Exercise requirements: Every line from the line containing "cases, 2021-04-11: 6236 -> 6217" through the final line below must be returned exactly, and no other line.

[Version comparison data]

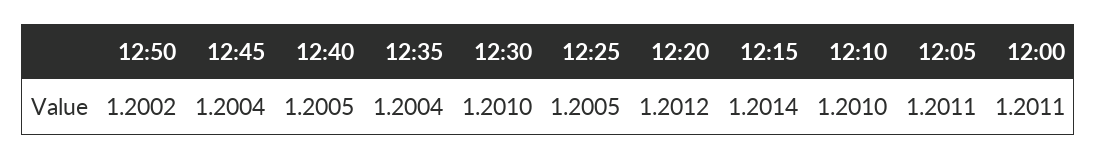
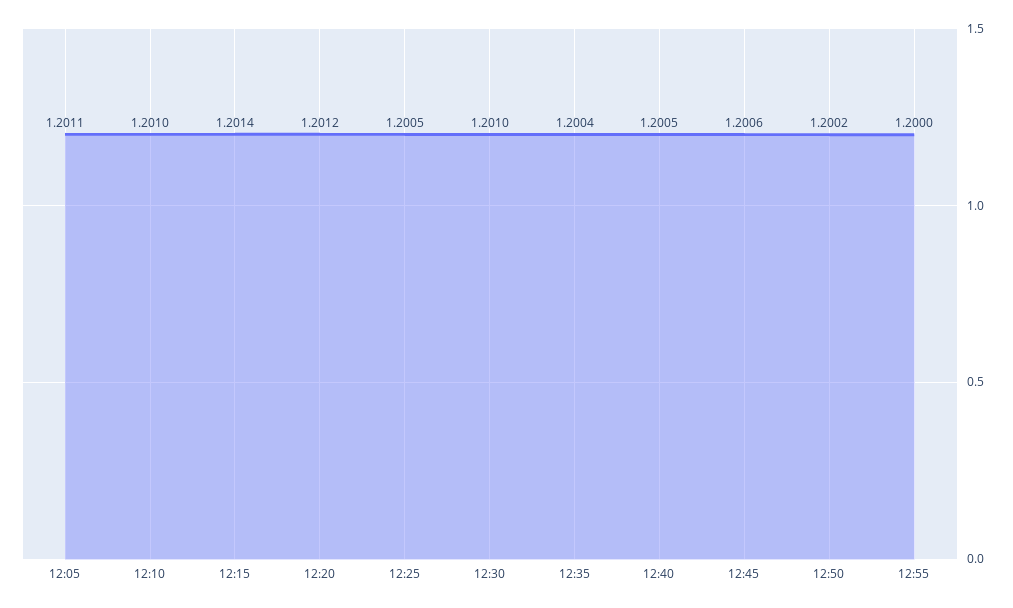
12:45: 1.2004 -> 1.2006
12:00: 1.2011 -> none
12:55: none -> 1.2

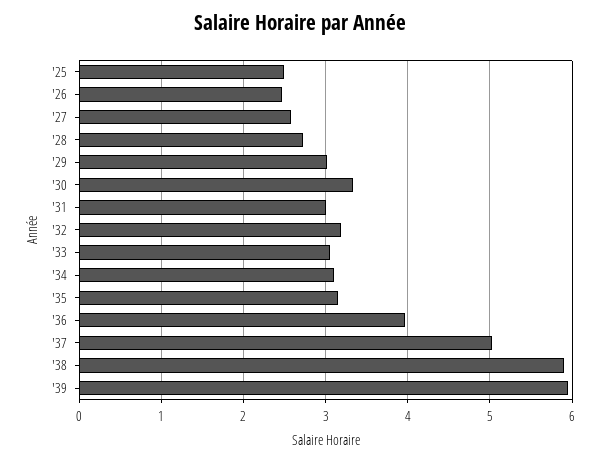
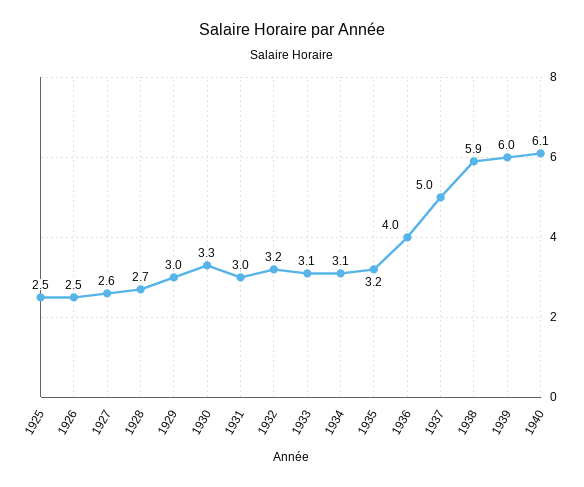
1940: none -> 6.1

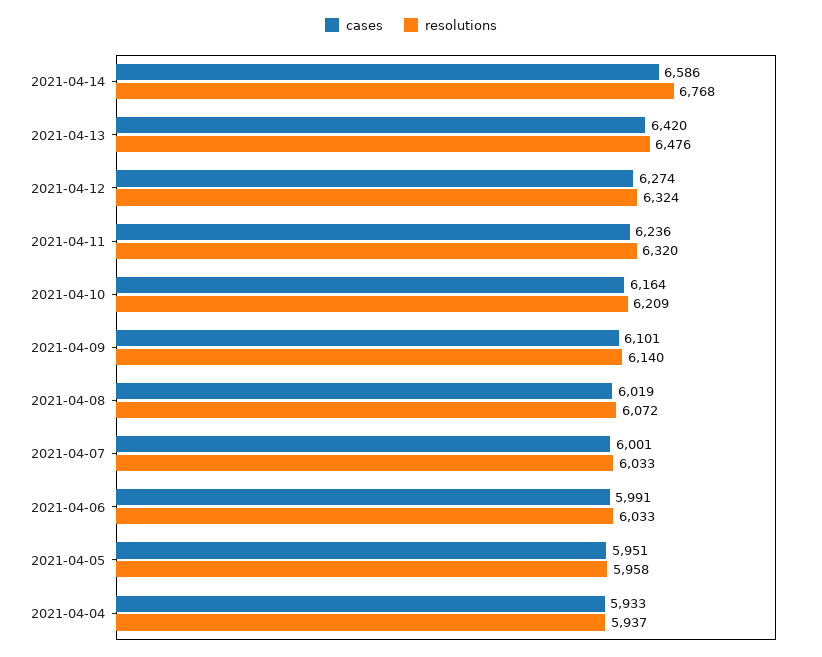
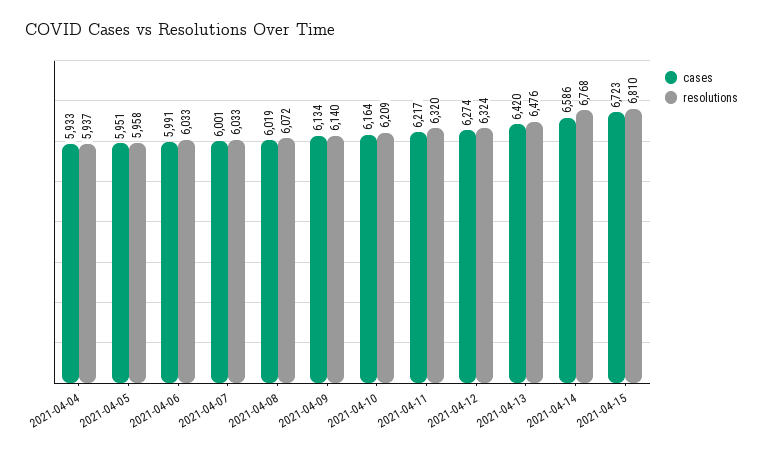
cases, 2021-04-11: 6236 -> 6217
cases, 2021-04-09: 6101 -> 6134
cases, 2021-04-15: none -> 6723
resolutions, 2021-04-15: none -> 6810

Worked solution:
cases, 2021-04-11: 6236 -> 6217
cases, 2021-04-09: 6101 -> 6134
cases, 2021-04-15: none -> 6723
resolutions, 2021-04-15: none -> 6810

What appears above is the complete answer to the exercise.